It is uncertain whether more frequent laboratory blood tests confer better outcomes in patients undergoing HD. No randomized controlled trials or prospective observational studies have reported test items’ and interval outcomes in patients undergoing HD. Thomas et al. examined whether monthly blood testing was associated with better clinical outcomes than testing every 6 weeks in Ontario, Canada11. While 70% of the programs conducted monthly blood tests as a common practice, the remainder adopted a 6-week interval11. They found that monthly sampling of blood parameters, compared with sampling at 6-week intervals, was not associated with lower mortality, fewer cardiovascular events, or fewer healthcare visits in patients undergoing maintenance HD. We demonstrated that regular laboratory testing was associated with a lower risk of death in patients undergoing maintenance HD. Regular laboratory tests can detect patients’ problems early. Treatment of ESKD-related complications and modification of dialysis prescriptions based on laboratory test results could lead to better survival and quality of life in patients undergoing HD7. However, it is necessary to consider the costs associated with testing, medical devices, and care providers7.

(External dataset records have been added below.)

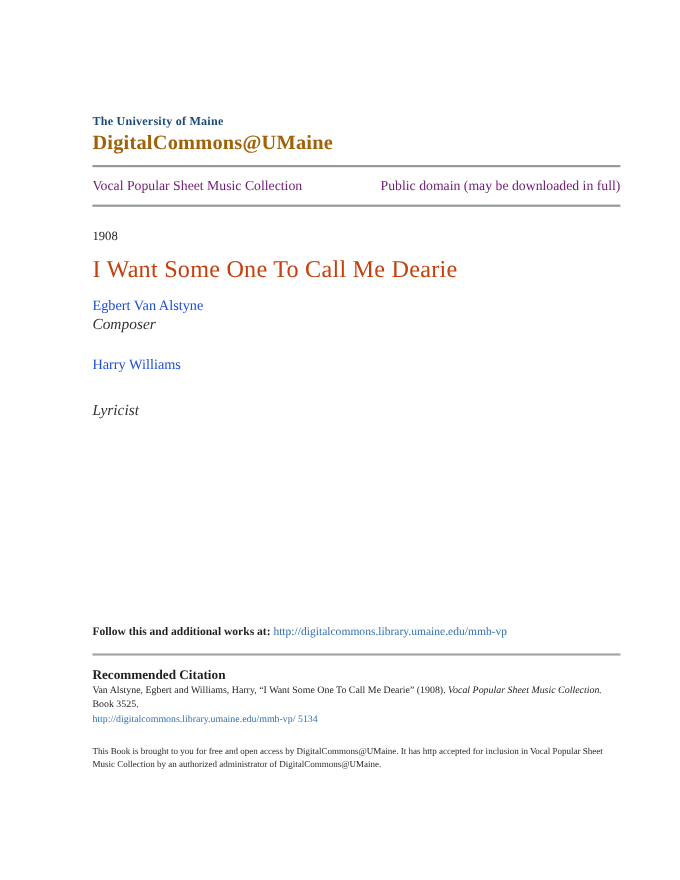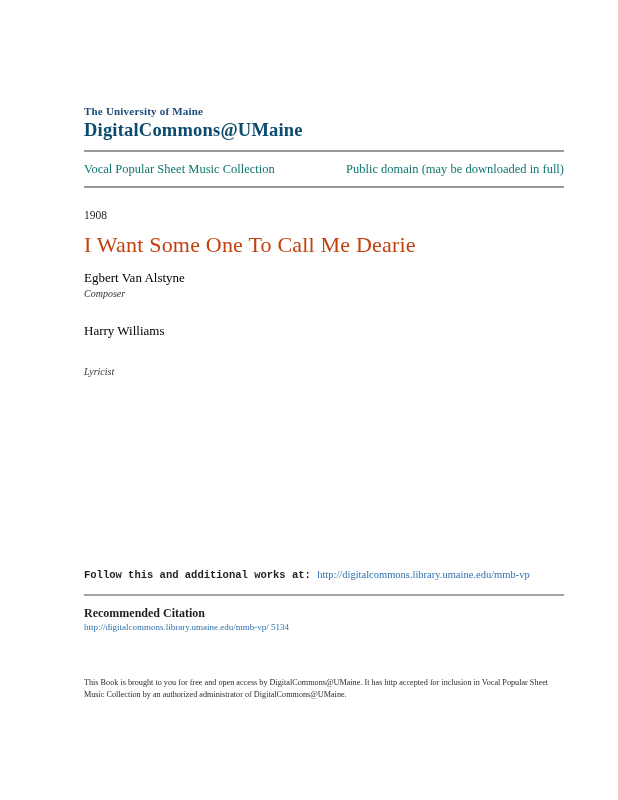--- a/index.html
+++ b/index.html
@@ -21,56 +21,56 @@
     top: 105px;
     font-size: 11px;
     font-weight: bold;
     color: #1c4a78;
     letter-spacing: 0.2px;
   }
   .wordmark {
     top: 120px;
     font-size: 18.5px;
     font-weight: bold;
-    color: #0c4a6e;
+    color: #a16207;
     letter-spacing: 0.2px;
   }
   .rule { position: absolute; left: 84px; width: 480px; height: 2px; background: #98999b; }
   .rule-1 { top: 150px; }
   .rule-2 { top: 186px; }
   .rule-3 { top: 594px; background: #a2a4a6; }
 
   
   .navrow {
     top: 162px;
     display: flex;
     justify-content: space-between;
     font-size: 12.5px;
-    color: #0f766e;
+    color: #701a75;
   }
   .navrow span { cursor: pointer; }
 
   
   .year { top: 209px; font-size: 11.5px; color: #222222; }
   .doc-title {
     top: 232px;
     font-size: 22px;
     font-weight: normal;
     color: #c2410c;
     letter-spacing: 0.2px;
     white-space: nowrap;
   }
-  .contrib-name { font-size: 13px; color: #000000; }
-  .contrib-role { font-size: 10px; font-style: italic; color: #333333; }
+  .contrib-name { font-size: 13px; color: #1d4ed8; }
+  .contrib-role { font-size: 14px; font-style: italic; color: #333333; }
   .c1n { top: 270px; } .c1r { top: 288px; }
   .c2n { top: 323px; } .c2r { top: 326px; margin-top: 40px; }
 
   
   .follow { top: 569px; font-size: 10.5px; color: #1f1f1f; white-space: nowrap; }
-  .follow .lbl { font-weight: bold; font-family: Liberation Mono, monospace; }
+  .follow .lbl { font-weight: bold; }
   a.link, .link {
     color: #3170af;
     text-decoration: none;
     cursor: pointer;
   }
 
   
   .rec-heading { top: 606px; font-size: 12px; font-weight: bold; color: #1f1f1f; font-family: Liberation Serif, serif; }
   .citation { top: 621px; font-size: 9px; line-height: 13px; color: #252525; width: 474px; }
   .citation p { margin: 0; }
@@ -105,18 +105,19 @@
 
   <div class="abs contrib-name c2n">Harry Williams</div>
   <div class="abs contrib-role c2r">Lyricist</div>
 
   <div class="abs follow"><span class="lbl">Follow this and additional works at: </span><a class="link">http://digitalcommons.library.umaine.edu/mmb-vp</a></div>
 
   <div class="rule rule-3"></div>
 
   <div class="abs rec-heading">Recommended Citation</div>
   <div class="abs citation">
+    <p><span>Van Alstyne, Egbert and Williams, Harry, “I Want Some One To Call Me Dearie” (1908). </span><span class="ital">Vocal Popular Sheet Music Collection.</span><span> Book 3525.</span></p>
     <div class="cite-url"><a class="link">http://digitalcommons.library.umaine.edu/mmb-vp/ 5134</a></div>
   </div>
 
   <div class="abs footnote">This Book is brought to you for free and open access by DigitalCommons@UMaine. It has http accepted for inclusion in Vocal Popular Sheet Music Collection by an authorized administrator of DigitalCommons@UMaine.</div>
 
 </div>
 
 </body></html>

This study had several strengths. The HIRA is a national system, and this study included a large sample pool. In addition, the follow-up period was longer than those reported in previous studies. The results were rigorously examined using an HD quality assessment program to categorize the laboratory test frequency accurately. Previous studies examining blood testing intervals focused on surrogate parameters, such as the percentage of patients reaching guideline-based biochemical or hematologic targets. In contrast, this study examined long-term patient mortality.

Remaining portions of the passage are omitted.